Messages that are not on hold, and are scheduled for delivery in the future. The default behavior, for every message that fails delivery (with a non-permanent error), is to be put in the defer queue; scheduled to be re-tried sometime in the future. It is a queue in the sense that messages are ordered by their scheduled delivery time.

Active

Messages that are not on hold, and are scheduled for delivery now (or in the past). Messages that are put in queue() for delivery end up directly in the active queue (unless the “delay” option is used). Messages are also moved automatically from the defer queue into the active queue on their scheduled time of delivery. The active queue is the by far most advanced part of the queuing subsystem, and contains many sub-states. This stems from the fact that concurrency, rate and connectinterval can be limited based on many dynamic parameters, essentially creating a virtually unlimited number of sub-queues. This will be described later in detail.

The Protocol Buffer API contains queue size information:

$ halonctl process-stats | grep queue.queue
queue.queue.defer.size: 67
queue.queue.active.size: 6

4.2.1. Changing message states

As described in the previous section, messages are automatically moved between the active and defer queue in accordance with the normal behavior of an MTA (try-defer-retry-defer, etc). Messages can also be forcibly moved between queues. Messages can be updated using the Protocol Buffer API’s QueueUpdate function, command line interface, web administration, as well as from the pre- and post-delivery script. This changes both the information on disk and in memory (the queue process’s data structures). When a message is moved, it is re-injected via the “update” actor described in the Activity diagram.
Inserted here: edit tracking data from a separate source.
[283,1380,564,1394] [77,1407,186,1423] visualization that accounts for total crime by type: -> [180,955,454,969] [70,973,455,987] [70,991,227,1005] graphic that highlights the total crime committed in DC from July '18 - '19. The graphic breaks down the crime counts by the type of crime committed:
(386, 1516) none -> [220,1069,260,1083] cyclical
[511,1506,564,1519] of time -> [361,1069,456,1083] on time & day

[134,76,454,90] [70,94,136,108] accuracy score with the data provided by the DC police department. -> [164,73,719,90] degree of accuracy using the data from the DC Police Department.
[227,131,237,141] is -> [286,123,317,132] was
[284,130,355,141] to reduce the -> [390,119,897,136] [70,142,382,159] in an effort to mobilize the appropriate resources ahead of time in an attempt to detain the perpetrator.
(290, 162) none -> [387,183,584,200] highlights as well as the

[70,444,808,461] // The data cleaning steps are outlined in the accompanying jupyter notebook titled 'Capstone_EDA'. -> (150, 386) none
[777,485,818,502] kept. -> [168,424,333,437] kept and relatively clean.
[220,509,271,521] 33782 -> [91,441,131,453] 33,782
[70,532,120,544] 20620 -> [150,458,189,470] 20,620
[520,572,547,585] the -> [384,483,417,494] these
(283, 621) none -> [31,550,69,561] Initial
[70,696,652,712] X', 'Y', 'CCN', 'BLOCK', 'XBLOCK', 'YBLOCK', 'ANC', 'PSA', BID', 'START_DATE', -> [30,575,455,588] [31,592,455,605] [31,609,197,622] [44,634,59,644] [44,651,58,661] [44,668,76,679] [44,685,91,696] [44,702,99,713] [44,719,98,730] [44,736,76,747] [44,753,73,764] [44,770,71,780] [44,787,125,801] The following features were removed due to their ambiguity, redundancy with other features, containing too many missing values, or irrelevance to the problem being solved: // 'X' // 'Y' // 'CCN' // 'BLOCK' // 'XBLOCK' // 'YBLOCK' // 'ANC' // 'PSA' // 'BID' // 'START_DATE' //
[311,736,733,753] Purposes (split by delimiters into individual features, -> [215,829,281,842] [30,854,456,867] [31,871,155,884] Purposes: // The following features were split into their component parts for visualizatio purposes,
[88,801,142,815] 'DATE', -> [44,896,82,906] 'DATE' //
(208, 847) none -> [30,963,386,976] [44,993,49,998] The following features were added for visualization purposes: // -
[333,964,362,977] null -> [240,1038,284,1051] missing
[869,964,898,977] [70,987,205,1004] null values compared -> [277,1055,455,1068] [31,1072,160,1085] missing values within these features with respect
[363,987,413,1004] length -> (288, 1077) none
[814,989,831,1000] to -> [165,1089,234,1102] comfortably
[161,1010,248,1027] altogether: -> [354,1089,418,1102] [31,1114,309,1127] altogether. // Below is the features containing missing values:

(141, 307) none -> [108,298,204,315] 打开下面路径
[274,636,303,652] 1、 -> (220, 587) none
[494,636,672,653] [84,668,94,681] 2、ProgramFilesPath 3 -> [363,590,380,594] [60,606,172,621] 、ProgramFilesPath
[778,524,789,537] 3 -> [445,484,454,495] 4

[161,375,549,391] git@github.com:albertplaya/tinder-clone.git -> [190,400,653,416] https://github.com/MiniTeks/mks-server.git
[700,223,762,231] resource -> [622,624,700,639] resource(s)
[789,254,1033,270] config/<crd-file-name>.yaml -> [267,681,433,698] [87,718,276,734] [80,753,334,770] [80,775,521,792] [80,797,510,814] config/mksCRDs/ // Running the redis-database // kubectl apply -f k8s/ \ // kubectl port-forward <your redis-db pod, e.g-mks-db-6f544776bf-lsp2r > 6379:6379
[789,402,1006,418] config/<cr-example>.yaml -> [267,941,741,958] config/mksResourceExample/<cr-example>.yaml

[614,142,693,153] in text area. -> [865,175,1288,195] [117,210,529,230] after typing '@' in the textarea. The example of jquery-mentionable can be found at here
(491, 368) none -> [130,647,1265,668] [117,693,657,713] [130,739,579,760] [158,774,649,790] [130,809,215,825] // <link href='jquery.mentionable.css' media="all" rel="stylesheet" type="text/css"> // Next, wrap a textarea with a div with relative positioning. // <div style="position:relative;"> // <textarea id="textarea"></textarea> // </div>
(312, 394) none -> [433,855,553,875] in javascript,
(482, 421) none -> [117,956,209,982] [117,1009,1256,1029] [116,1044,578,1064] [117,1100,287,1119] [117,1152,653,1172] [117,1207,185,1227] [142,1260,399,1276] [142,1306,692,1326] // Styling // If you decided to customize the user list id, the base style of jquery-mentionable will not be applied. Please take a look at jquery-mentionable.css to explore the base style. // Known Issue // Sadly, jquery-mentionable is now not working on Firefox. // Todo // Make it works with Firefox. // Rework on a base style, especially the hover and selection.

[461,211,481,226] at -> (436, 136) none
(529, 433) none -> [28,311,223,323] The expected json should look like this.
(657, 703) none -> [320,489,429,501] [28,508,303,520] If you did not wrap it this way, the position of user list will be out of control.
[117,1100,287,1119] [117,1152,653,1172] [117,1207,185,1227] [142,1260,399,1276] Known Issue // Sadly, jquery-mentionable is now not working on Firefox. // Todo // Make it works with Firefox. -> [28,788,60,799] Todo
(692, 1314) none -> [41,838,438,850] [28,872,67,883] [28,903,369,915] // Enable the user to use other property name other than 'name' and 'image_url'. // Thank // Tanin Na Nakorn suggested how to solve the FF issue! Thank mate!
To put queued messages for example.com on hold:

$ halonctl queue update --recipientdomain example.com --state DEFER --state ACTIVE --hold
10 messages affected

Messages that are in a “working” (for example, being delivered) will be unaffected. To immediately retry a certain deferred message by ID:

$ halonctl queue update --id 44815e44-05d3-11ea-b388-06f091ceb4dc:1 --state DEFER --active
1 messages affected

4.2.2. Messages on hold

Messages, or copies of messages, can be put in a frozen HOLD state. This usually done from the end-of-data script to implement for example short-term quarantines. In order to enforce a retention policy for those messages, you can run halonctl from cron:

$ crontab -l
*/5 * * * * halonctl queue update --delete --state HOLD --age '>86400' --metadata qid=1day
*/5 * * * * halonctl queue update --delete --state HOLD --age '>604800' --metadata qid=7days

4.3. Active queue

When a message enters the active queue, it goes through five stages:

Pre-delivery script

The pre-delivery script is executed (if it exists). The script allows the administrator to implement per-attempt logic, such as dynamic routing.

DNS

All necessary domain name information is resolved. If that succeeds, the message is put in the active queue. If not, it skips directly to the post-delivery script.

Active queue

The message remains in the active queue until allowed by the active queue’s pickup policies (that control concurrency, rate, connectinterval, etc). The pickup policies define the virtually unlimited number of sub-queues, and will be described later in detail.

Delivery

A delivery attempt (SMTP or LMTP) is made.

Post-delivery script

Regardless of the outcome of the delivery attempt, the post-delivery script is executed (if it exists). It can be used by the administrator to override the default logic or to implement logging.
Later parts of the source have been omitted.